Friday, July 06, 2007

3 Comforts, 3 Outcomes, 2 Thoughts

Comforts...

1. I will be alone throughout my life, but I should never feel lonely. I am blessed with friends and family who share mutual love.

2. I will someday meet and marry a beautiful woman who will be everything I want in a partner.

3. If She doesn't come back, it was for the better. We would have had a failed and strained marriage given our religious and cultural impasse.



Outcomes...

1. She starts dating, and eventually finds someone that she can settle down with. While many dates are losers, she doesn't consider coming back to me because leaving her family culture would be too much of a sacrifice. It's the same reason I don't go back to her. I start work. She starts work. She forgets about me, I forget about her. Work helps me forget. I move on after seeing that she moved on.

...

Everyone is happy.

2. She starts dating. Within a month or two, she even sleeps with a hunk. She recognizes the consequences and wonders if she'll call me like she promised. She doesn't. It was good and she enjoyed it. They'll do it again. He's not perfect, but hey, neither is she. They're not perfect together. He becomes her official "boyfriend." Slowly, his annoyances wear on her. She realizes that I'm worth the sacrifice. She says yet again, that we're "perfect for each other" and she calls me. She cries that she missed me. I cry and tell her that I missed her. I have to get over the fact that she slept with someone else. I do. We book tickets to New York. I save my salary to buy her the ring she deserves. We marry. Everyone is happy.

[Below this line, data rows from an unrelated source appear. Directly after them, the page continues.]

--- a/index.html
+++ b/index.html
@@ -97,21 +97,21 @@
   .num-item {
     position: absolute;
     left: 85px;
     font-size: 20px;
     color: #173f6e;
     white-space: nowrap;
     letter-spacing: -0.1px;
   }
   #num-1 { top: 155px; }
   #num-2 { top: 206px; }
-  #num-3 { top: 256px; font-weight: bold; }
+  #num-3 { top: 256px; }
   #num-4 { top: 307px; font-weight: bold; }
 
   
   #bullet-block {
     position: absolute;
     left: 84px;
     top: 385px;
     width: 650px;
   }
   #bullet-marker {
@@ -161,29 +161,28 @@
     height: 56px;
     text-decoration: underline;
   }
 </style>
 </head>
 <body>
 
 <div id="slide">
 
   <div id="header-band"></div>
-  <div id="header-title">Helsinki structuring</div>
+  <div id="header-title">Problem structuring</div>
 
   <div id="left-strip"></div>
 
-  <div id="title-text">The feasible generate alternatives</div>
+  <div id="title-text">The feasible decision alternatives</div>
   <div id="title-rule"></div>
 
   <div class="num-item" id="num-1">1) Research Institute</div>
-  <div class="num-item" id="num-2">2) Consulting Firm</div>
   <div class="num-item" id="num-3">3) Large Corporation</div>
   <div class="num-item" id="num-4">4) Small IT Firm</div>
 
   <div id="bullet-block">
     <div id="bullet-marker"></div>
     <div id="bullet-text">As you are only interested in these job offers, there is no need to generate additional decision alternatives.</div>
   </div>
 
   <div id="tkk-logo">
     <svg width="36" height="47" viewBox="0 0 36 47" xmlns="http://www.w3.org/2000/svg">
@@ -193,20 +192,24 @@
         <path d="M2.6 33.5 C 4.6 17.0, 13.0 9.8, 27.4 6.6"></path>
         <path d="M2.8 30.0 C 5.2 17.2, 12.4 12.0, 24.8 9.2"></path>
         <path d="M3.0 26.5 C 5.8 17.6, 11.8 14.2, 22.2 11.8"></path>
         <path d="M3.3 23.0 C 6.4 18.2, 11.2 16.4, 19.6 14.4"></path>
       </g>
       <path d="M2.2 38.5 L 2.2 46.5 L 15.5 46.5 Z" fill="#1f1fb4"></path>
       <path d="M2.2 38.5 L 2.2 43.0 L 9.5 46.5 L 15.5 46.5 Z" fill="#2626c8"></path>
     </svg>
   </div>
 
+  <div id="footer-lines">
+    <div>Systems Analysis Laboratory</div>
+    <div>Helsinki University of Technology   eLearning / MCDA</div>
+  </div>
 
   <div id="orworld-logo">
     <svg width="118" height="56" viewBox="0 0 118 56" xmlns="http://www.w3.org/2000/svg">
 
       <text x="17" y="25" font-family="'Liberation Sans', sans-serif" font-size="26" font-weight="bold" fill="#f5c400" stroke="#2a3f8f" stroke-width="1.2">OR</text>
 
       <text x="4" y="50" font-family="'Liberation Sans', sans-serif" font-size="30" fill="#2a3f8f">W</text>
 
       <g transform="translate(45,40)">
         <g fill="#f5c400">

3. She starts dating. Three months of dating losers and she gives up. Three months of not talking to me and she realizes that I'm worth the family sacrifice. She calls me. Everyone is happy. (For completeness I'd suggest a fourth possibility where she comes back but I've already forgotten her, but I don't want to be ridiculous. I'm only including realistic scenarios.)

Thoughts

1. Number 1 is the most likely scenario. At this time, I don't know how I end up happy. But it doens't matter yet. At least she does. I doubt this will be on my mind once I start work. At this time I'm very sad.

2. Somehow, no matter what, everyone ends up happy.... Yeah, and I'm the next Warren Buffett... I think this is absolute bullshit. Maybe one day it'll come true, but today's not that day and tomorrow's not looking so good either.